Prompt: Scan the entries below for lines holding "Removed". Give the number of such lines alone.

Dataset extract:

= = = = =

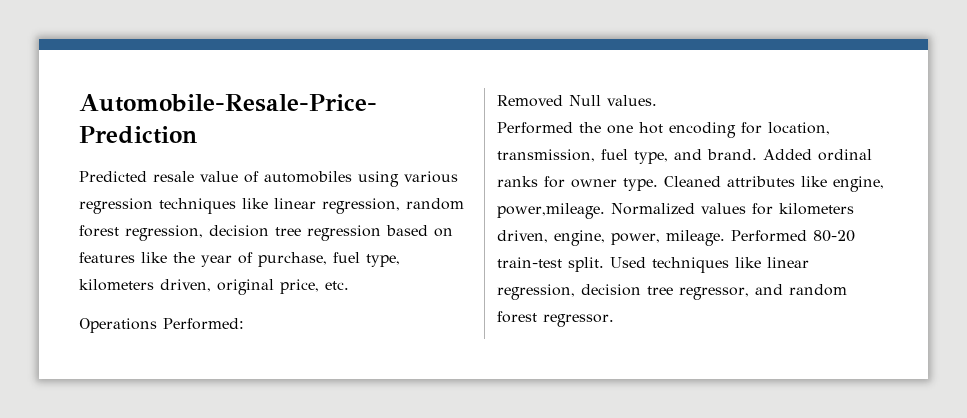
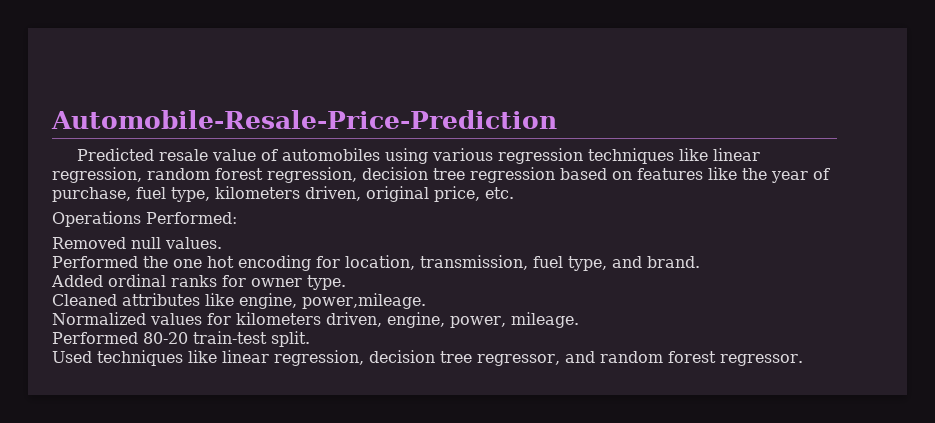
- Removed Null values.
+ Removed null values.
- Performed the one hot encoding for location, transmission, fuel type, and brand. Added ordinal ranks for owner type. Cleaned attributes like engine, power,mileage. Normalized values for kilometers driven, engine, power, mileage. Performed 80-20 train-test split. Used techniques like linear regression, decision tree regressor, and random forest regressor.
+ Performed the one hot encoding for location, transmission, fuel type, and brand.
+ Added ordinal ranks for owner type.
+ Cleaned attributes like engine, power,mileage.
+ Normalized values for kilometers driven, engine, power, mileage.
+ Performed 80-20 train-test split.
+ Used techniques like linear regression, decision tree regressor, and random forest regressor.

= = = = =

Exercise answer: 2